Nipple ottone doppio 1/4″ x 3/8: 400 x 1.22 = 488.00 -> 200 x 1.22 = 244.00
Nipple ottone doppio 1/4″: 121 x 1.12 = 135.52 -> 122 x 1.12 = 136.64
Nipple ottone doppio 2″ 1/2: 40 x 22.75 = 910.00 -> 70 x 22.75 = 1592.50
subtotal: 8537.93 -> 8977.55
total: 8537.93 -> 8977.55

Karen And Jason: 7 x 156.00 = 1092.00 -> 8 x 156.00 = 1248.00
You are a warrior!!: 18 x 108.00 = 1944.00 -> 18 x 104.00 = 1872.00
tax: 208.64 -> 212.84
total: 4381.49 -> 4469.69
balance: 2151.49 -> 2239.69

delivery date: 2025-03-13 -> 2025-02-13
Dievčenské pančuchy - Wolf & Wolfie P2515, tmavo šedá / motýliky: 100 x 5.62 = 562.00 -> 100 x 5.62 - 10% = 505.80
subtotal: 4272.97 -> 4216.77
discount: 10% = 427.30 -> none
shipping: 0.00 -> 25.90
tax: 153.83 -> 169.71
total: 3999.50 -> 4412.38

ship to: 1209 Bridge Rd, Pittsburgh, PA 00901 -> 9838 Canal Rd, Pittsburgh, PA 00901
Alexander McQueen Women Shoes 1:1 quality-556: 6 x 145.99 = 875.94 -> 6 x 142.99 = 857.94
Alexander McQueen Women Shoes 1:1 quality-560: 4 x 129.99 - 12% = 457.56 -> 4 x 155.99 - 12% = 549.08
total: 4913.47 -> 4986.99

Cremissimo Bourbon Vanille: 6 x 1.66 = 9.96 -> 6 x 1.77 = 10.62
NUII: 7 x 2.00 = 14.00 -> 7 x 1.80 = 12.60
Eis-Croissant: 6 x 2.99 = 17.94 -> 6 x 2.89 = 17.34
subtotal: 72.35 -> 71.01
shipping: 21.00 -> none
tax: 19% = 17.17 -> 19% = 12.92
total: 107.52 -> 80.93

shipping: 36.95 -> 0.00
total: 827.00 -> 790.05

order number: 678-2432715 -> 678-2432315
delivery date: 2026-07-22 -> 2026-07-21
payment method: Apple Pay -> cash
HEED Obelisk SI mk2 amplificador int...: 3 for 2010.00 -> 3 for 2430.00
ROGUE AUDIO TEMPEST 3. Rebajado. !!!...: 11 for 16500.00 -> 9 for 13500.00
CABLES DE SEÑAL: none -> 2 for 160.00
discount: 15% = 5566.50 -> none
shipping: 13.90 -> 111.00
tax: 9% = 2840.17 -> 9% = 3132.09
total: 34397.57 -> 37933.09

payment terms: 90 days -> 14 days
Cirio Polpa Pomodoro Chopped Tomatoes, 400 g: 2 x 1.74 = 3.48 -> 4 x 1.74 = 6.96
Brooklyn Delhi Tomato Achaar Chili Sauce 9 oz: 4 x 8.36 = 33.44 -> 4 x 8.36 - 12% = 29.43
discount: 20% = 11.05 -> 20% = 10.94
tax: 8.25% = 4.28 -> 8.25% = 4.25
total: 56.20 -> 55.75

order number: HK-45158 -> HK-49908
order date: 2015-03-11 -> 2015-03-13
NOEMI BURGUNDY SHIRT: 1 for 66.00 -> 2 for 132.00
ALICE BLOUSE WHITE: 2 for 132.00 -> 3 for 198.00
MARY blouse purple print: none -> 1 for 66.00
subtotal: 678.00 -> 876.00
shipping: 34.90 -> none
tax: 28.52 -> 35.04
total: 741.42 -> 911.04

Exercise prompt:
What you give back should be only the lines of the records above, starting at the line with "balance: 2151.49 -> 2239.69" and ending at the line with "discount: 15% = 5566.50 -> none", restated word for word.

Exercise result:
balance: 2151.49 -> 2239.69

delivery date: 2025-03-13 -> 2025-02-13
Dievčenské pančuchy - Wolf & Wolfie P2515, tmavo šedá / motýliky: 100 x 5.62 = 562.00 -> 100 x 5.62 - 10% = 505.80
subtotal: 4272.97 -> 4216.77
discount: 10% = 427.30 -> none
shipping: 0.00 -> 25.90
tax: 153.83 -> 169.71
total: 3999.50 -> 4412.38

ship to: 1209 Bridge Rd, Pittsburgh, PA 00901 -> 9838 Canal Rd, Pittsburgh, PA 00901
Alexander McQueen Women Shoes 1:1 quality-556: 6 x 145.99 = 875.94 -> 6 x 142.99 = 857.94
Alexander McQueen Women Shoes 1:1 quality-560: 4 x 129.99 - 12% = 457.56 -> 4 x 155.99 - 12% = 549.08
total: 4913.47 -> 4986.99

Cremissimo Bourbon Vanille: 6 x 1.66 = 9.96 -> 6 x 1.77 = 10.62
NUII: 7 x 2.00 = 14.00 -> 7 x 1.80 = 12.60
Eis-Croissant: 6 x 2.99 = 17.94 -> 6 x 2.89 = 17.34
subtotal: 72.35 -> 71.01
shipping: 21.00 -> none
tax: 19% = 17.17 -> 19% = 12.92
total: 107.52 -> 80.93

shipping: 36.95 -> 0.00
total: 827.00 -> 790.05

order number: 678-2432715 -> 678-2432315
delivery date: 2026-07-22 -> 2026-07-21
payment method: Apple Pay -> cash
HEED Obelisk SI mk2 amplificador int...: 3 for 2010.00 -> 3 for 2430.00
ROGUE AUDIO TEMPEST 3. Rebajado. !!!...: 11 for 16500.00 -> 9 for 13500.00
CABLES DE SEÑAL: none -> 2 for 160.00
discount: 15% = 5566.50 -> none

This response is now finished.